*** Input data Section Begins ***

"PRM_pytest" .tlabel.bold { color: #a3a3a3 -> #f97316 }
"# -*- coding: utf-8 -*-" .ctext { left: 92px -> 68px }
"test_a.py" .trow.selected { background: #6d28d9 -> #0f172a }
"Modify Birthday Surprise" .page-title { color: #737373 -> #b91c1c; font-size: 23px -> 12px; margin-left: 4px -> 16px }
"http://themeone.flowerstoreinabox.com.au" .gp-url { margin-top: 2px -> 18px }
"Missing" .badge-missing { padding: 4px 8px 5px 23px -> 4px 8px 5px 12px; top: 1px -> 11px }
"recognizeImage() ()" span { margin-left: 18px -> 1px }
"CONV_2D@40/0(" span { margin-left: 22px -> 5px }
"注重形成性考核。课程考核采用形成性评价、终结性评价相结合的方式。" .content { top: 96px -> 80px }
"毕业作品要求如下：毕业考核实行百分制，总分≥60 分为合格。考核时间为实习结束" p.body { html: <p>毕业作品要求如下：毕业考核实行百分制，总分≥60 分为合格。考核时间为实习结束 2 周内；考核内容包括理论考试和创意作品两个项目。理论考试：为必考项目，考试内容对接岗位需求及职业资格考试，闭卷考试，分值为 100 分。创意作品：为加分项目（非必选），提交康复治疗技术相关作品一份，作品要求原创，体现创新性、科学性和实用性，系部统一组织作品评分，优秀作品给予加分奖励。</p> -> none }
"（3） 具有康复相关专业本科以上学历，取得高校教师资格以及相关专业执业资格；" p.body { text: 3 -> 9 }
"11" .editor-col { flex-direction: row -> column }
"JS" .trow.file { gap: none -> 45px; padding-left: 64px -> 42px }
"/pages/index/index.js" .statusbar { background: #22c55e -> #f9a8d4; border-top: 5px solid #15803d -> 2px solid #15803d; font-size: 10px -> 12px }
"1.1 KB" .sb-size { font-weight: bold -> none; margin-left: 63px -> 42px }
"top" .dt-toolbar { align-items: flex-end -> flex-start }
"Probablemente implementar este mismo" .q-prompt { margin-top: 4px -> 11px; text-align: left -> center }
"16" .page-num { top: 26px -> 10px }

*** Input data Section Ends ***

- [Task instructions]: Using the material above, filter for lines holding "background" and copy each one.

- [Task answer]:
"test_a.py" .trow.selected { background: #6d28d9 -> #0f172a }
"/pages/index/index.js" .statusbar { background: #22c55e -> #f9a8d4; border-top: 5px solid #15803d -> 2px solid #15803d; font-size: 10px -> 12px }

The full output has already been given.